Segment Start: GIVEN INFORMATION
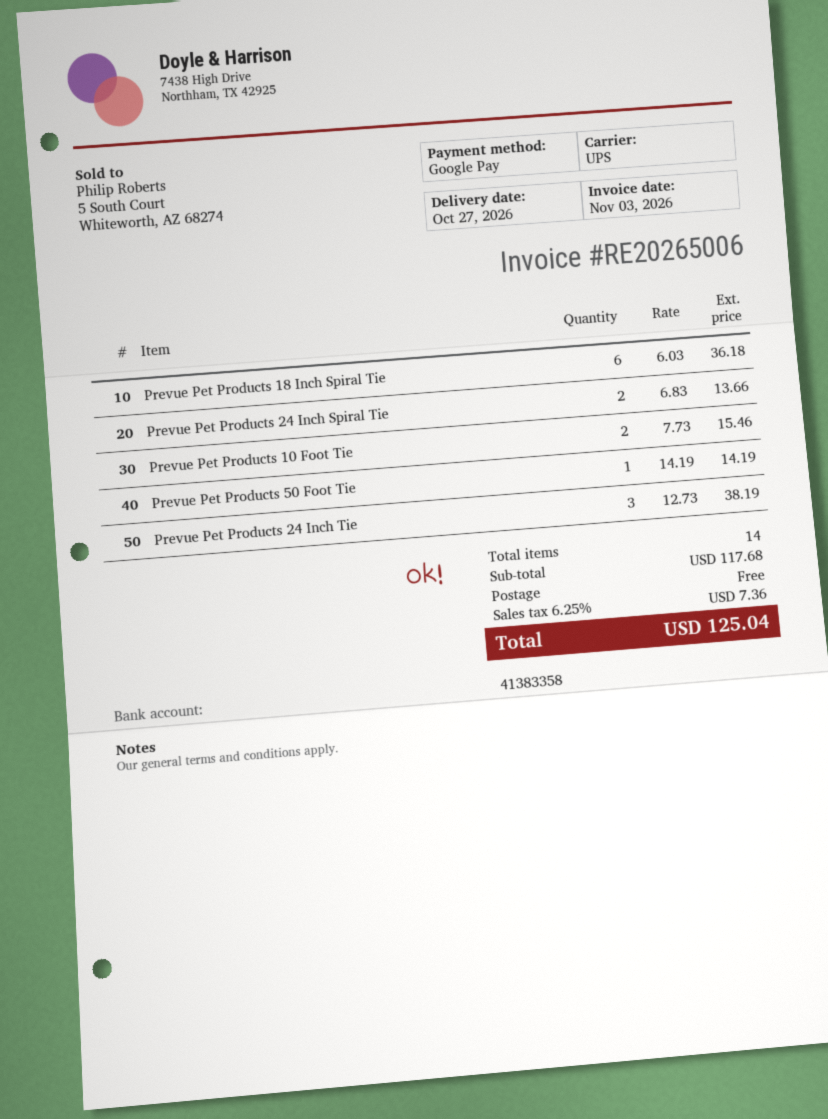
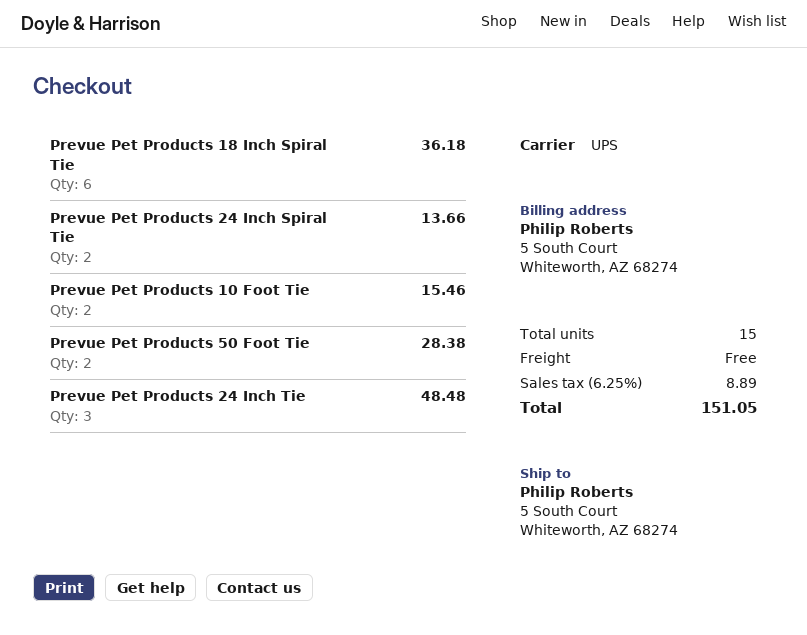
Prevue Pet Products 50 Foot Tie: 1 for 14.19 -> 2 for 28.38
Prevue Pet Products 24 Inch Tie: 3 for 38.19 -> 3 for 48.48
total quantity: 14 -> 15
tax: 6.25% = 7.36 -> 6.25% = 8.89
total: 125.04 -> 151.05

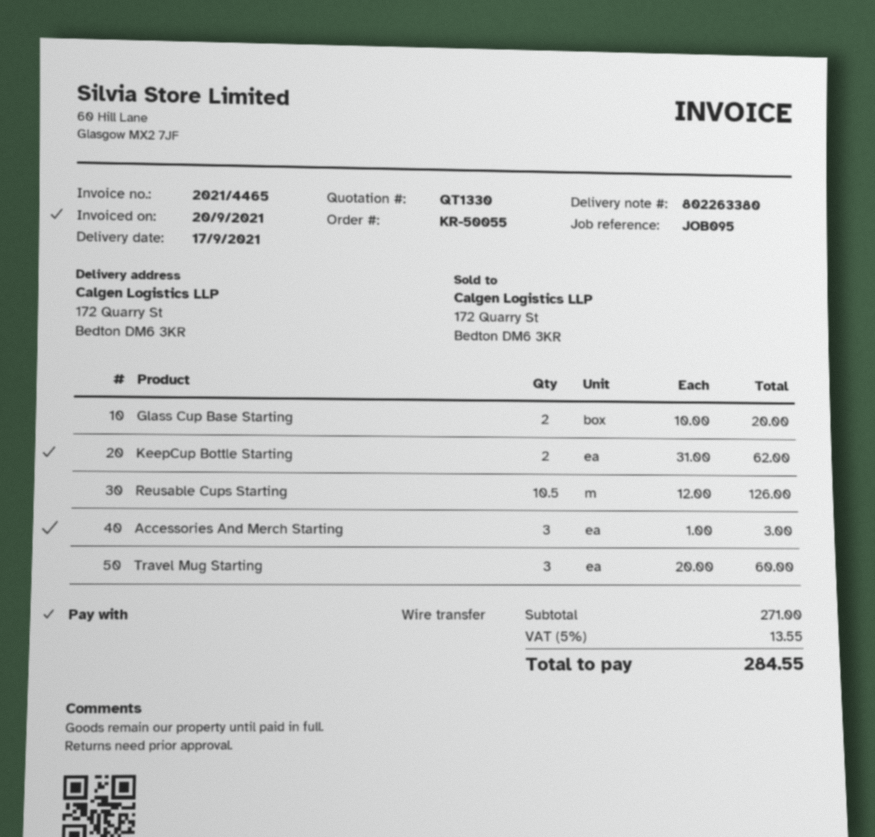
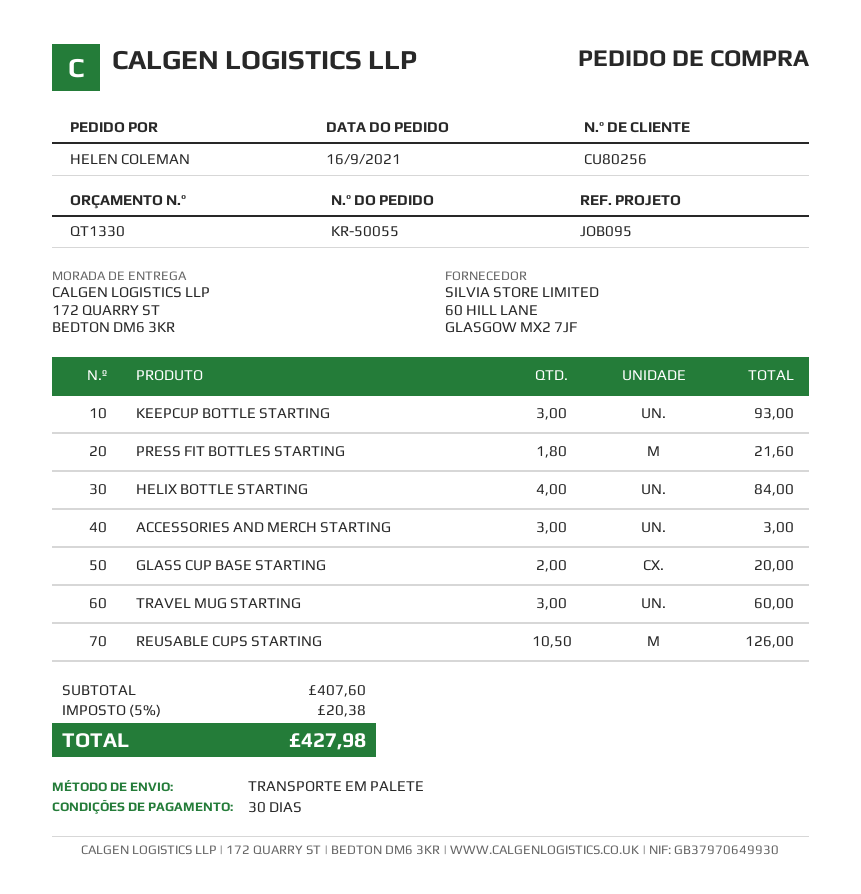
KeepCup Bottle Starting: 2 for 62.00 -> 3 for 93.00
PRESS FIT BOTTLES STARTING: none -> 1.8 for 21.60
HELIX BOTTLE STARTING: none -> 4 for 84.00
subtotal: 271.00 -> 407.60
tax: 5% = 13.55 -> 5% = 20.38
total: 284.55 -> 427.98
Segment End: GIVEN INFORMATION
*TASK GOAL*. Report all lines of the data that include the word "Products".

*SOLUTION FOR THIS PROBLEM*.
Prevue Pet Products 50 Foot Tie: 1 for 14.19 -> 2 for 28.38
Prevue Pet Products 24 Inch Tie: 3 for 38.19 -> 3 for 48.48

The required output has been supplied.